To do:
Set down every record below exactly as it appears, but without the pictures.

== Segment start ==

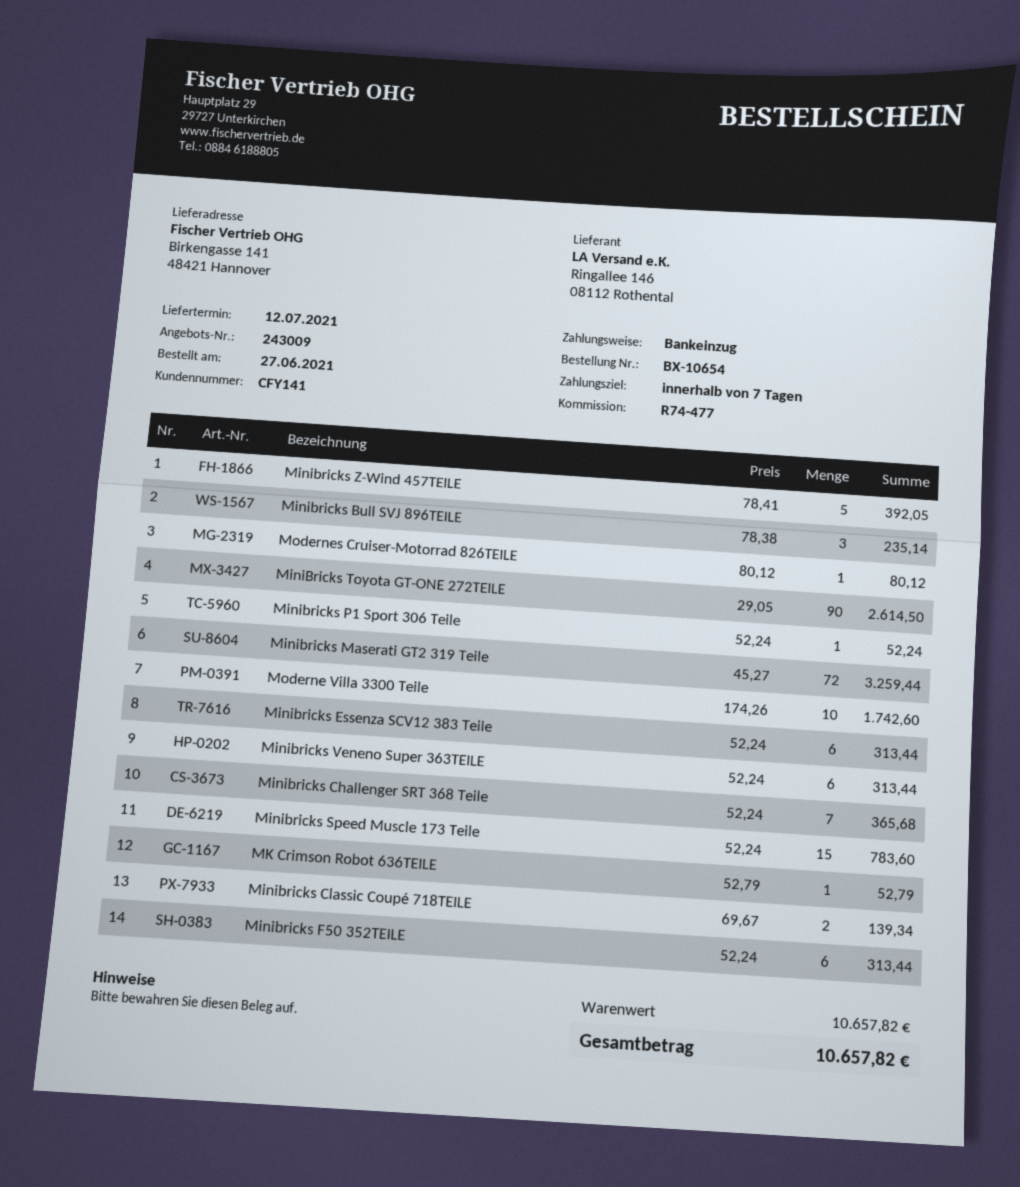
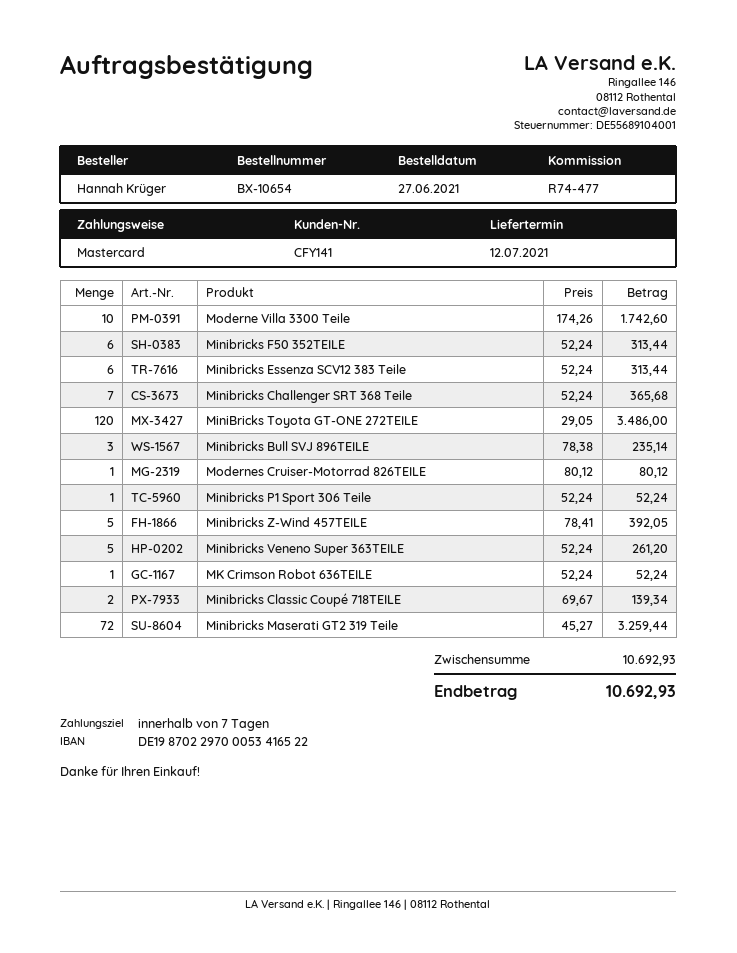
payment method: direct debit -> Mastercard
MiniBricks Toyota GT-ONE 272TEILE: 90 x 29.05 = 2614.50 -> 120 x 29.05 = 3486.00
Minibricks Veneno Super 363TEILE: 6 x 52.24 = 313.44 -> 5 x 52.24 = 261.20
Minibricks Speed Muscle 173 Teile: 15 x 52.24 = 783.60 -> none
MK Crimson Robot 636TEILE: 1 x 52.79 = 52.79 -> 1 x 52.24 = 52.24
subtotal: 10657.82 -> 10692.93
total: 10657.82 -> 10692.93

== Segment end ==

Task result:
payment method: direct debit -> Mastercard
MiniBricks Toyota GT-ONE 272TEILE: 90 x 29.05 = 2614.50 -> 120 x 29.05 = 3486.00
Minibricks Veneno Super 363TEILE: 6 x 52.24 = 313.44 -> 5 x 52.24 = 261.20
Minibricks Speed Muscle 173 Teile: 15 x 52.24 = 783.60 -> none
MK Crimson Robot 636TEILE: 1 x 52.79 = 52.79 -> 1 x 52.24 = 52.24
subtotal: 10657.82 -> 10692.93
total: 10657.82 -> 10692.93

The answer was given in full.